Instructions to follow:
Please output exactly the run of lines that starts at the line with "2023-08-06 20:30:15 |" and ends at the last line of the records below.
Top of Data to examine
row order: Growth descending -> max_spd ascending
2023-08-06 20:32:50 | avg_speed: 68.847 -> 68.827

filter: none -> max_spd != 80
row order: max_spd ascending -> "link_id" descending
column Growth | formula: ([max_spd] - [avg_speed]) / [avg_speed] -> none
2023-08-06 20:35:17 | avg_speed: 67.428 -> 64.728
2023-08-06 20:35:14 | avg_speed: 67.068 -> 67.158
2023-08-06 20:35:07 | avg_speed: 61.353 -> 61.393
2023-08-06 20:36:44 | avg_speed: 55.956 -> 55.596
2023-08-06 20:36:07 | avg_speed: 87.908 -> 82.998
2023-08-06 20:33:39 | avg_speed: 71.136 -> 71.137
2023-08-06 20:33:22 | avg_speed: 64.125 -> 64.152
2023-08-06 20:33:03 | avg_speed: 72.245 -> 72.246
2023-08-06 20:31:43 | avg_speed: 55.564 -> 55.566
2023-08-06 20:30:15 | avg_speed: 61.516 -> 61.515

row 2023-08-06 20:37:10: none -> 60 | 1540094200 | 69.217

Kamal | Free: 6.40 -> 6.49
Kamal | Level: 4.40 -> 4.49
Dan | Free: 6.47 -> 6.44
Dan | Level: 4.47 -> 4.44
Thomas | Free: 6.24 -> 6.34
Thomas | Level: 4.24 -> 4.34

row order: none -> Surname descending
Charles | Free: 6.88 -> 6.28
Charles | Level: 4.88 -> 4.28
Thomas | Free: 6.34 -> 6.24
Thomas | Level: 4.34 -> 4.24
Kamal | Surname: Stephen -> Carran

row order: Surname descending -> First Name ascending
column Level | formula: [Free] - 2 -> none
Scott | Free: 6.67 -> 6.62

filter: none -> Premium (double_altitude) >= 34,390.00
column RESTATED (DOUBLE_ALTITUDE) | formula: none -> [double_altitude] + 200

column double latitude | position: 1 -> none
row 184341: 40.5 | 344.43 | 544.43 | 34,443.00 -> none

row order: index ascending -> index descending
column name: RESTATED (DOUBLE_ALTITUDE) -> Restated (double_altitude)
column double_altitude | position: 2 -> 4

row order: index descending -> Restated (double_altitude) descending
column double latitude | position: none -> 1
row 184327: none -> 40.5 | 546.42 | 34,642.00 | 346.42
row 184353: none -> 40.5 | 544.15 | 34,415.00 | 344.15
Bottom of Data to examine
Your solution:
2023-08-06 20:30:15 | avg_speed: 61.516 -> 61.515

row 2023-08-06 20:37:10: none -> 60 | 1540094200 | 69.217

Kamal | Free: 6.40 -> 6.49
Kamal | Level: 4.40 -> 4.49
Dan | Free: 6.47 -> 6.44
Dan | Level: 4.47 -> 4.44
Thomas | Free: 6.24 -> 6.34
Thomas | Level: 4.24 -> 4.34

row order: none -> Surname descending
Charles | Free: 6.88 -> 6.28
Charles | Level: 4.88 -> 4.28
Thomas | Free: 6.34 -> 6.24
Thomas | Level: 4.34 -> 4.24
Kamal | Surname: Stephen -> Carran

row order: Surname descending -> First Name ascending
column Level | formula: [Free] - 2 -> none
Scott | Free: 6.67 -> 6.62

filter: none -> Premium (double_altitude) >= 34,390.00
column RESTATED (DOUBLE_ALTITUDE) | formula: none -> [double_altitude] + 200

column double latitude | position: 1 -> none
row 184341: 40.5 | 344.43 | 544.43 | 34,443.00 -> none

row order: index ascending -> index descending
column name: RESTATED (DOUBLE_ALTITUDE) -> Restated (double_altitude)
column double_altitude | position: 2 -> 4

row order: index descending -> Restated (double_altitude) descending
column double latitude | position: none -> 1
row 184327: none -> 40.5 | 546.42 | 34,642.00 | 346.42
row 184353: none -> 40.5 | 544.15 | 34,415.00 | 344.15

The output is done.